“… Hayatta zor işler, kolay işler var; bunları ayıran insan olmak zor. Bilgiçlik taslamak, konuşmak kolay; az ve öz konuşup susan olmak zor. Akıl vermek kolay, iş bozmak kolay; bozuğu onaran insan olmak zor. Niyet etmek kolay, başlamak kolay;bir işi bitiren insan olmak zor...”
Merhaba
“Kolay” ve “Zor” deyişi böylece devam ediyor. Devamını yazımın ilerleyen kısımlarında veririm. Dün gibi bugün yine Balçova’da beklerken yazıyorum. Dünkü yazımdan bir saat sonra eve dönerken sahil bulvarında anlamsız bir trafik kazasına karıştım. Belki de tüm trafik kazaları olup bittikten sonra anlamsız gelmektedir. Kimi zaman sahip olduğunuz ve bazen şükürlerinizi yeterince yinelemediğiniz sevgi yumaklarınızı görebilmek için bu tür kazalar resmin tamamında ayrı bir anlam taşıyor.

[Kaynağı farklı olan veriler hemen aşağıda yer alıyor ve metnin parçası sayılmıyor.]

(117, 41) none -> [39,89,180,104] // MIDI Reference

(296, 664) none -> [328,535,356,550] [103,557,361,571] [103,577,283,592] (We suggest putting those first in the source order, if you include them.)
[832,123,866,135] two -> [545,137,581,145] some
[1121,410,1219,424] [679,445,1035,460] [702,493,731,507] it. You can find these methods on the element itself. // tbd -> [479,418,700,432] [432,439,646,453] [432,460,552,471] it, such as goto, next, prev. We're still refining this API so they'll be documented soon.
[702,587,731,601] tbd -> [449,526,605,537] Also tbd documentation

Anında yakından ve uzaktan gelen telefonlar sıradan geçmiş olsunun ötesinde ufuklar gösterirken akşam yemeğinizin zenginleştiğini de görüyorsunuz. Böyle olunca da ne Çarşamba akşamının “Kuzey ve Güney”i ne de sabahın seher vaktinde Bostanlı sahilinde sabah yürüyüşüne dinç hazırlayan gecenin deliksiz uykusu hasar görmüyor. Bir ara İsabey’in Premium’unu bu defa enocta’lı kadehlerde içsek hevesi gelişse de Kaan ve Eren’in eşliğindeki sofranın ambiansı bunu bu akşam için gereksiz kılıp erteliyor. Daha ne ister insan !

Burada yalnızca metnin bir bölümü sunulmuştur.